© 2017 Ethan Adams

Why The Lexus Hoverboard Really Isn't Anything New

August 4, 2015

Lexus’s hoverboard is sweeping the Internet. It’s like something straight from a far-fetched sci-fi movie. It’s so new and outlandish, in fact, that the word “hoverboard” invariably autocorrects to “overboard.” Every time. It’s actually quite annoying. But you know what? Lexus’s hoverboard really isn’t anything new. Here’s why.



While yes, the recent Lexus promos of pro skateboarder Ross McGouran riding a hoverboard have made the mouths of skaters, science fiction gurus and Back to the Future buffs water with anticipation, it seems that this “new world” isn’t really that new.




The videos are really cool. They are. But after reading up on the board a little bit, you learn that not only is this not the first hoverboard to surface, but that the technology that makes it work is severely limited. The board requires a metal track beneath it at all times for its magnetic suspension to work. “But I saw that guy in a skatepark–on water, even!” you say. And yes, you did. But it wasn’t a regular skate park. You saw him in an artificial skating arena loaded with hundreds of magnets that took over a year and a half to construct.


What is further disappointing (sorry if this is breaking the news to you) is that Lexus even admits that further production of the hoverboard for sale to the masses would be unthinkable. When asked for an approximate cost, Yolanda Waldock of Lexus said, “You couldn’t actually put a finger on it. It’s impossible to put a finger on it.”


So why build only the coolest toy of the century, only to leave millions of people grasping at thin air? Publicity.



It’s genius, really. What could be better for a luxury automobile maker in an ultra-competitive industry than to create something so outlandishly futuristic that it doesn’t even matter that it won’t ever be released for sale? What you have is millions upon millions of people, most of whom undoubtedly do not (and likely will not in the near future) have the money to purchase a Lexus. But that doesn’t matter. What does matter are those who do have the money to buy a Lexus that are now in the spotlight as owners of an elite brand of automobiles. Long story short: somewhere, a Lexus marketer should be receiving a large bonus soon.
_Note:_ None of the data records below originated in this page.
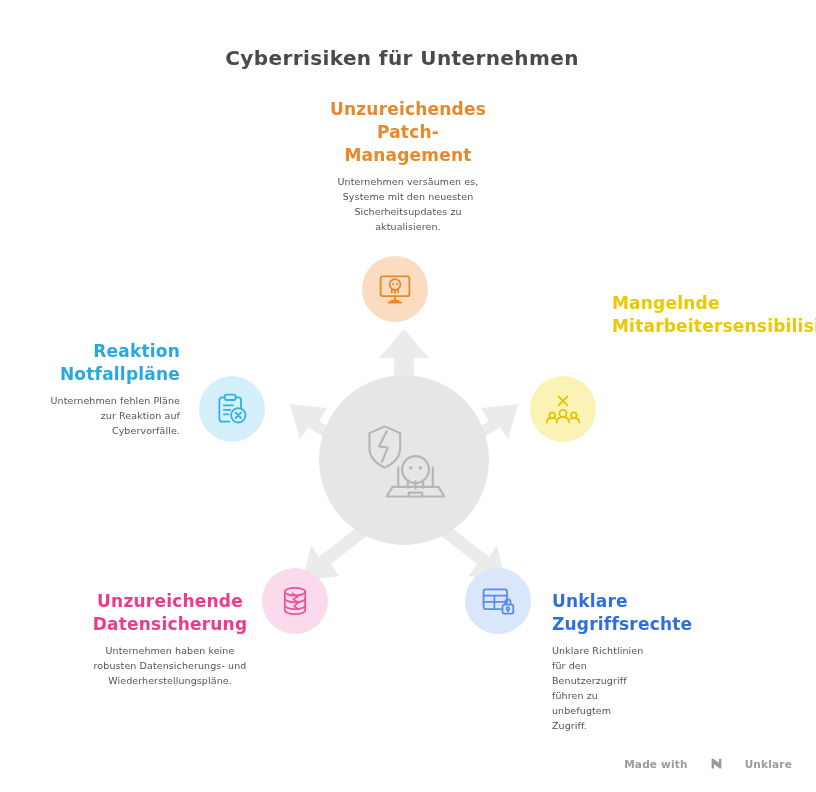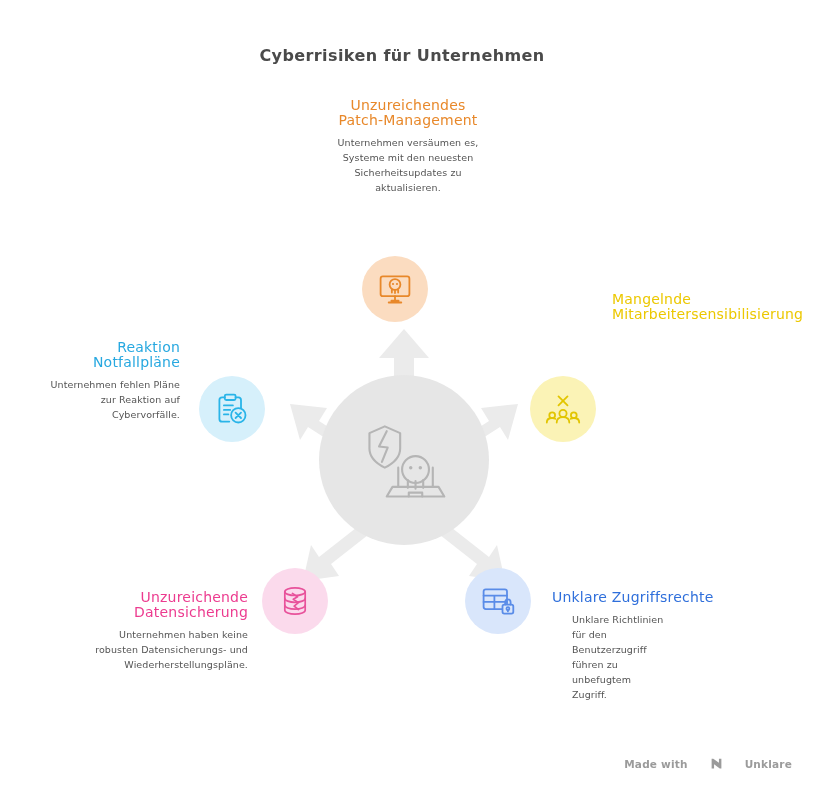"Cyberrisiken für Unternehmen" .page-title { font-size: 16px -> 20px }
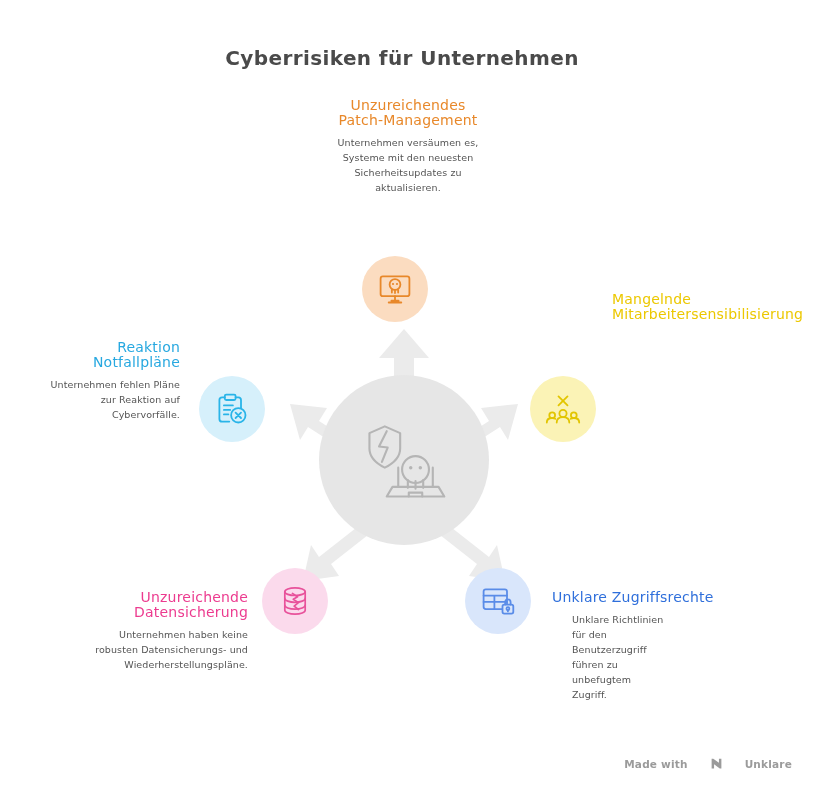"Unzureichendes Patch-Management" .node-title { font-size: 14px -> 17px; font-weight: normal -> bold; line-height: 15px -> 23px }
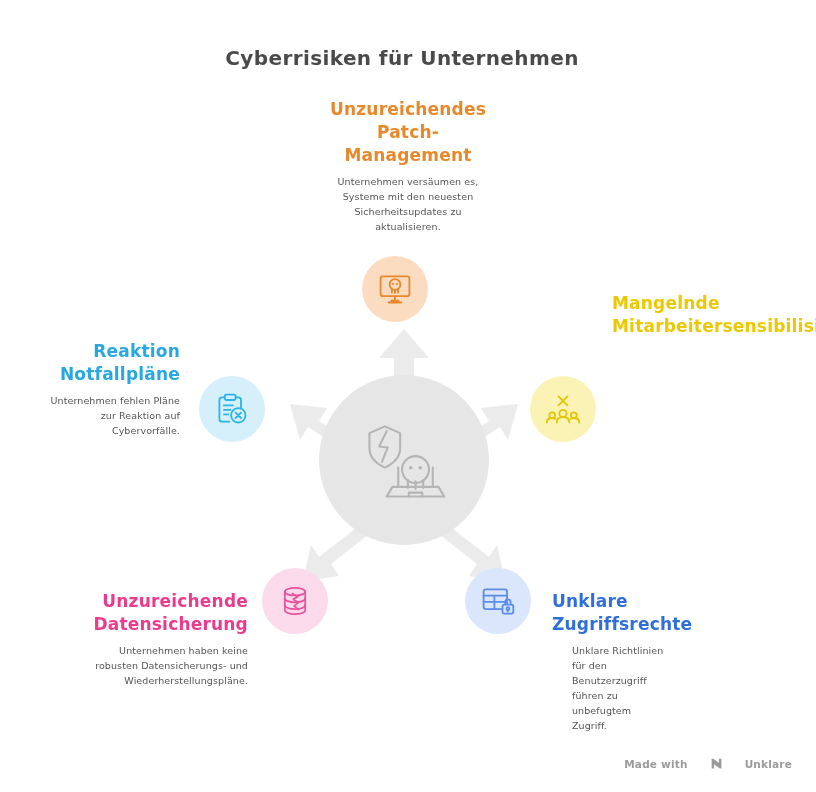"Unzureichende Datensicherung" .t-backup { text-align: right -> center }
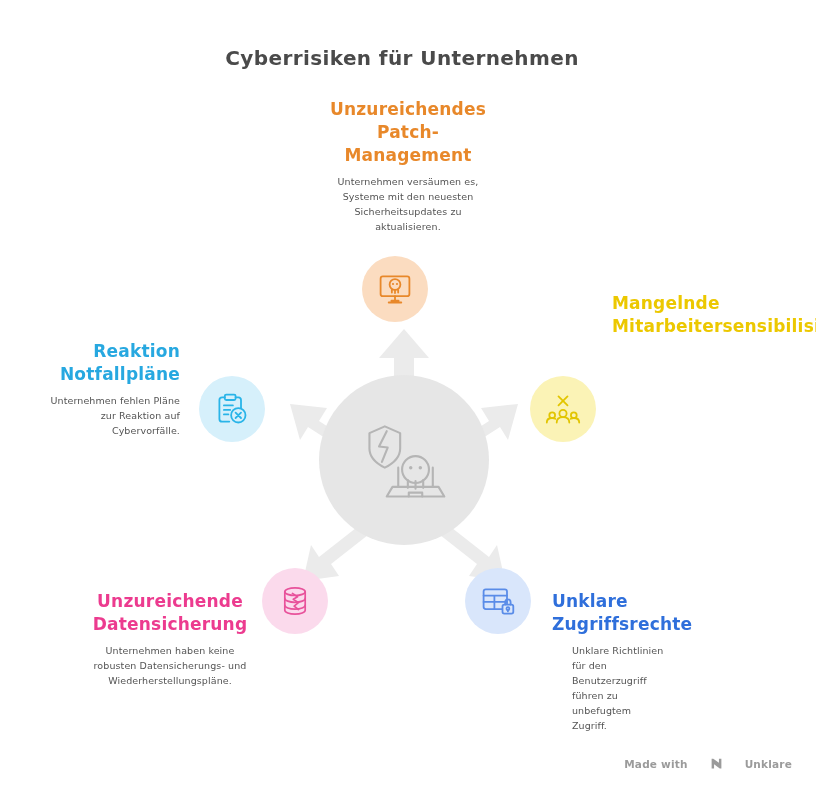"Unklare Richtlinien für den" .t-access .node-desc { margin-left: 20px -> none }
However, despite the genius of this seemingly absurd project, what we see here is really nothing new. It serves the same purpose as Red Bull hosting the X-Games, Brad Pitt endorsing a high-end perfume company and bikini-clad women keeping watch over the grocery checkout aisle. The hoverboard’s sole purpose (it’s okay to shed a tear) is to build up Lexus’s brand and earn it some new eyes. That’s what marketing is about–and boy, did Lexus do it with style.


Good job, Lexus. I will still not be buying one of your cars.